## TASK PROMPT
Please copy all of the entries exactly, but drop every picture.

## Front-end code change data
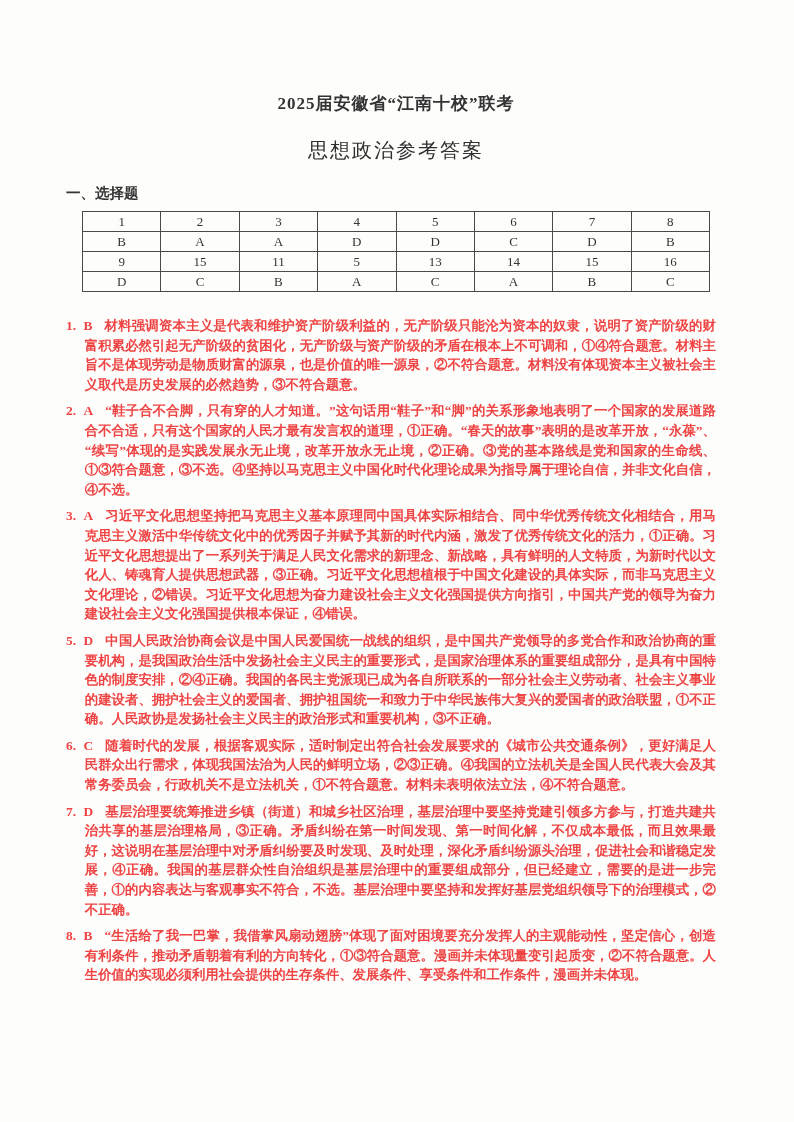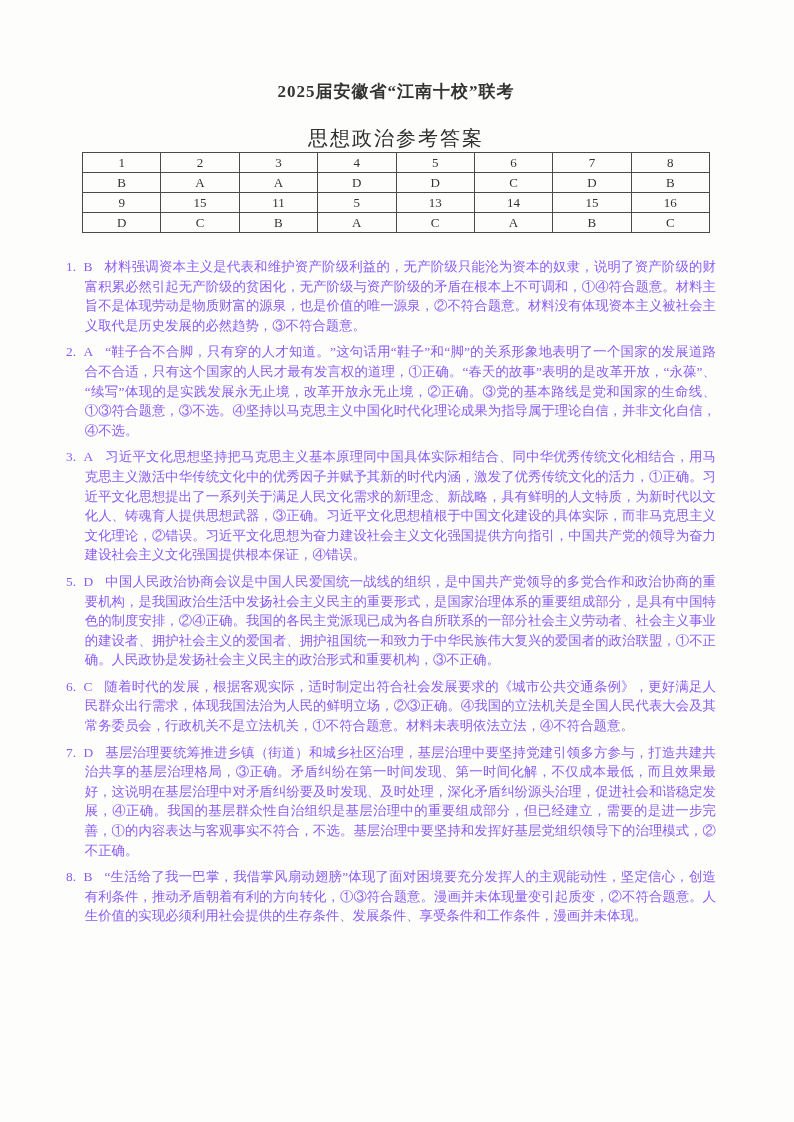--- a/index.html
+++ b/index.html
@@ -13,21 +13,21 @@
     height: 1122px;
     margin: 0 auto;
     background: #fdfdfb;
     box-sizing: border-box;
     padding: 80px 68px 24px 66px;
     font-family: "Liberation Serif", "DejaVu Serif", serif;
     color: #3a3a3a;
     overflow: hidden;
   }
   .title {
-    margin: 0;
+    margin: 12px;
     text-align: center;
     font-size: 17px;
     font-weight: bold;
     color: #333333;
     letter-spacing: 1px;
   }
   .subtitle {
     margin: 22px 0 0 0;
     text-align: center;
     font-size: 20px;
@@ -57,39 +57,41 @@
     padding: 0;
   }
   .explanations {
     margin-top: 2px;
   }
   p.exp {
     margin: 0 10px 7px 0;
     font-size: 13.4px;
     line-height: 19.6px;
     text-align: justify;
-    color: #8b5cf6;
+    color: #ef4444;
     padding-left: 1.4em;
     text-indent: -1.4em;
+    font-weight: bold;
   }
   p.exp .marker {
     margin-right: 0.55em;
   }
   p.exp .ans {
     margin-right: 0.9em;
   }
 </style>
 </head>
 <body>
 
 <div class="page">
 
   <h1 class="title">2025届安徽省“江南十校”联考</h1>
   <h2 class="subtitle">思想政治参考答案</h2>
 
+  <div class="section-heading">一、选择题</div>
 
   <table class="answer-table">
     <tbody>
       <tr>
         <td>1</td>
         <td>2</td>
         <td>3</td>
         <td>4</td>
         <td>5</td>
         <td>6</td>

## REPLY TO THE EXERCISE
--- a/index.html
+++ b/index.html
@@ -13,21 +13,21 @@
     height: 1122px;
     margin: 0 auto;
     background: #fdfdfb;
     box-sizing: border-box;
     padding: 80px 68px 24px 66px;
     font-family: "Liberation Serif", "DejaVu Serif", serif;
     color: #3a3a3a;
     overflow: hidden;
   }
   .title {
-    margin: 0;
+    margin: 12px;
     text-align: center;
     font-size: 17px;
     font-weight: bold;
     color: #333333;
     letter-spacing: 1px;
   }
   .subtitle {
     margin: 22px 0 0 0;
     text-align: center;
     font-size: 20px;
@@ -57,39 +57,41 @@
     padding: 0;
   }
   .explanations {
     margin-top: 2px;
   }
   p.exp {
     margin: 0 10px 7px 0;
     font-size: 13.4px;
     line-height: 19.6px;
     text-align: justify;
-    color: #8b5cf6;
+    color: #ef4444;
     padding-left: 1.4em;
     text-indent: -1.4em;
+    font-weight: bold;
   }
   p.exp .marker {
     margin-right: 0.55em;
   }
   p.exp .ans {
     margin-right: 0.9em;
   }
 </style>
 </head>
 <body>
 
 <div class="page">
 
   <h1 class="title">2025届安徽省“江南十校”联考</h1>
   <h2 class="subtitle">思想政治参考答案</h2>
 
+  <div class="section-heading">一、选择题</div>
 
   <table class="answer-table">
     <tbody>
       <tr>
         <td>1</td>
         <td>2</td>
         <td>3</td>
         <td>4</td>
         <td>5</td>
         <td>6</td>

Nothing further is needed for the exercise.